[Difference listings]
= = = =

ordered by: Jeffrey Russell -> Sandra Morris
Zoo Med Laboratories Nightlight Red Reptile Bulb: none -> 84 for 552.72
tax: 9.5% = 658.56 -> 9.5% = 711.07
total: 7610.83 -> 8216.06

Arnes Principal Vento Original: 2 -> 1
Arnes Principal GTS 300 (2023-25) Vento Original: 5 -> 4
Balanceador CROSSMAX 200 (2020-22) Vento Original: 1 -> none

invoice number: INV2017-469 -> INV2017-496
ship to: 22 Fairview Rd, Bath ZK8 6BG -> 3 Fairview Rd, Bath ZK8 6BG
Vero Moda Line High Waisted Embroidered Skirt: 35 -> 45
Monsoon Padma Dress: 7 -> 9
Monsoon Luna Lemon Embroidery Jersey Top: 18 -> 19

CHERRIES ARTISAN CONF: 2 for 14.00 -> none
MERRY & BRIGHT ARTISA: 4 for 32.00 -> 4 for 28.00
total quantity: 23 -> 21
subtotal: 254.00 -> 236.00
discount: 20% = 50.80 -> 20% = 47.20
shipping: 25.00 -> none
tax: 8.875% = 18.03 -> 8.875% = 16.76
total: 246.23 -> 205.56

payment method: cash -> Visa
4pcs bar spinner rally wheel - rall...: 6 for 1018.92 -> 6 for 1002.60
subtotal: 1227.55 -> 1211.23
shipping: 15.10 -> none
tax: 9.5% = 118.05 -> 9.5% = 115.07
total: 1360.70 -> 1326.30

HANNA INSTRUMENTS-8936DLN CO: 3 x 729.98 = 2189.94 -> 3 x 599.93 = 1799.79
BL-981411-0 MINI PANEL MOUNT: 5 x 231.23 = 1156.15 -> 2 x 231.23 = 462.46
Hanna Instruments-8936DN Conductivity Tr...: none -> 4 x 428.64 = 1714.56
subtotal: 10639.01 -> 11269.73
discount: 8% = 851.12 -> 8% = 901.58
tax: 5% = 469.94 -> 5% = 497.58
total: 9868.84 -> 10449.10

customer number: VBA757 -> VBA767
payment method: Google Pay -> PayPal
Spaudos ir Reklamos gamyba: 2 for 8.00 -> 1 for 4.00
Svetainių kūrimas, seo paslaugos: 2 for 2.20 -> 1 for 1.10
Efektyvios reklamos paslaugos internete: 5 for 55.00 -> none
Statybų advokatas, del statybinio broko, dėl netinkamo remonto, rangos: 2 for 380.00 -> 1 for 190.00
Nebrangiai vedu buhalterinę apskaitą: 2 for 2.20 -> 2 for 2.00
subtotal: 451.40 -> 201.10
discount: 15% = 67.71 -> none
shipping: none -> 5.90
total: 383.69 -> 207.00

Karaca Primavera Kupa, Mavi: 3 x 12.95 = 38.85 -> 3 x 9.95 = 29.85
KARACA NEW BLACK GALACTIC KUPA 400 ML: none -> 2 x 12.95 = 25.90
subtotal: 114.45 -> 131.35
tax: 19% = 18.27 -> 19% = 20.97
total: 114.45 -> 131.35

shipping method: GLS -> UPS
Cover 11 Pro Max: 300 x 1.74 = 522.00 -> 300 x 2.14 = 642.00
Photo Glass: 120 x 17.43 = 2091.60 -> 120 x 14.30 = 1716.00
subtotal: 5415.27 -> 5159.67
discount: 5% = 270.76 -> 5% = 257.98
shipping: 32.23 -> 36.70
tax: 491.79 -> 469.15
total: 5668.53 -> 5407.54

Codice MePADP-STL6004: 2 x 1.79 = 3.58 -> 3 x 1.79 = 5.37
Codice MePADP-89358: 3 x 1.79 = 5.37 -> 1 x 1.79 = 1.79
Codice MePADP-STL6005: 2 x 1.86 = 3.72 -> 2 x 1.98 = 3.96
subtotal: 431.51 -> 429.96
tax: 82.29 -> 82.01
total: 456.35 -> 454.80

= = = =

Task directions
The output should be a character-exact copy of all entries.

Task answer
ordered by: Jeffrey Russell -> Sandra Morris
Zoo Med Laboratories Nightlight Red Reptile Bulb: none -> 84 for 552.72
tax: 9.5% = 658.56 -> 9.5% = 711.07
total: 7610.83 -> 8216.06

Arnes Principal Vento Original: 2 -> 1
Arnes Principal GTS 300 (2023-25) Vento Original: 5 -> 4
Balanceador CROSSMAX 200 (2020-22) Vento Original: 1 -> none

invoice number: INV2017-469 -> INV2017-496
ship to: 22 Fairview Rd, Bath ZK8 6BG -> 3 Fairview Rd, Bath ZK8 6BG
Vero Moda Line High Waisted Embroidered Skirt: 35 -> 45
Monsoon Padma Dress: 7 -> 9
Monsoon Luna Lemon Embroidery Jersey Top: 18 -> 19

CHERRIES ARTISAN CONF: 2 for 14.00 -> none
MERRY & BRIGHT ARTISA: 4 for 32.00 -> 4 for 28.00
total quantity: 23 -> 21
subtotal: 254.00 -> 236.00
discount: 20% = 50.80 -> 20% = 47.20
shipping: 25.00 -> none
tax: 8.875% = 18.03 -> 8.875% = 16.76
total: 246.23 -> 205.56

payment method: cash -> Visa
4pcs bar spinner rally wheel - rall...: 6 for 1018.92 -> 6 for 1002.60
subtotal: 1227.55 -> 1211.23
shipping: 15.10 -> none
tax: 9.5% = 118.05 -> 9.5% = 115.07
total: 1360.70 -> 1326.30

HANNA INSTRUMENTS-8936DLN CO: 3 x 729.98 = 2189.94 -> 3 x 599.93 = 1799.79
BL-981411-0 MINI PANEL MOUNT: 5 x 231.23 = 1156.15 -> 2 x 231.23 = 462.46
Hanna Instruments-8936DN Conductivity Tr...: none -> 4 x 428.64 = 1714.56
subtotal: 10639.01 -> 11269.73
discount: 8% = 851.12 -> 8% = 901.58
tax: 5% = 469.94 -> 5% = 497.58
total: 9868.84 -> 10449.10

customer number: VBA757 -> VBA767
payment method: Google Pay -> PayPal
Spaudos ir Reklamos gamyba: 2 for 8.00 -> 1 for 4.00
Svetainių kūrimas, seo paslaugos: 2 for 2.20 -> 1 for 1.10
Efektyvios reklamos paslaugos internete: 5 for 55.00 -> none
Statybų advokatas, del statybinio broko, dėl netinkamo remonto, rangos: 2 for 380.00 -> 1 for 190.00
Nebrangiai vedu buhalterinę apskaitą: 2 for 2.20 -> 2 for 2.00
subtotal: 451.40 -> 201.10
discount: 15% = 67.71 -> none
shipping: none -> 5.90
total: 383.69 -> 207.00

Karaca Primavera Kupa, Mavi: 3 x 12.95 = 38.85 -> 3 x 9.95 = 29.85
KARACA NEW BLACK GALACTIC KUPA 400 ML: none -> 2 x 12.95 = 25.90
subtotal: 114.45 -> 131.35
tax: 19% = 18.27 -> 19% = 20.97
total: 114.45 -> 131.35

shipping method: GLS -> UPS
Cover 11 Pro Max: 300 x 1.74 = 522.00 -> 300 x 2.14 = 642.00
Photo Glass: 120 x 17.43 = 2091.60 -> 120 x 14.30 = 1716.00
subtotal: 5415.27 -> 5159.67
discount: 5% = 270.76 -> 5% = 257.98
shipping: 32.23 -> 36.70
tax: 491.79 -> 469.15
total: 5668.53 -> 5407.54

Codice MePADP-STL6004: 2 x 1.79 = 3.58 -> 3 x 1.79 = 5.37
Codice MePADP-89358: 3 x 1.79 = 5.37 -> 1 x 1.79 = 1.79
Codice MePADP-STL6005: 2 x 1.86 = 3.72 -> 2 x 1.98 = 3.96
subtotal: 431.51 -> 429.96
tax: 82.29 -> 82.01
total: 456.35 -> 454.80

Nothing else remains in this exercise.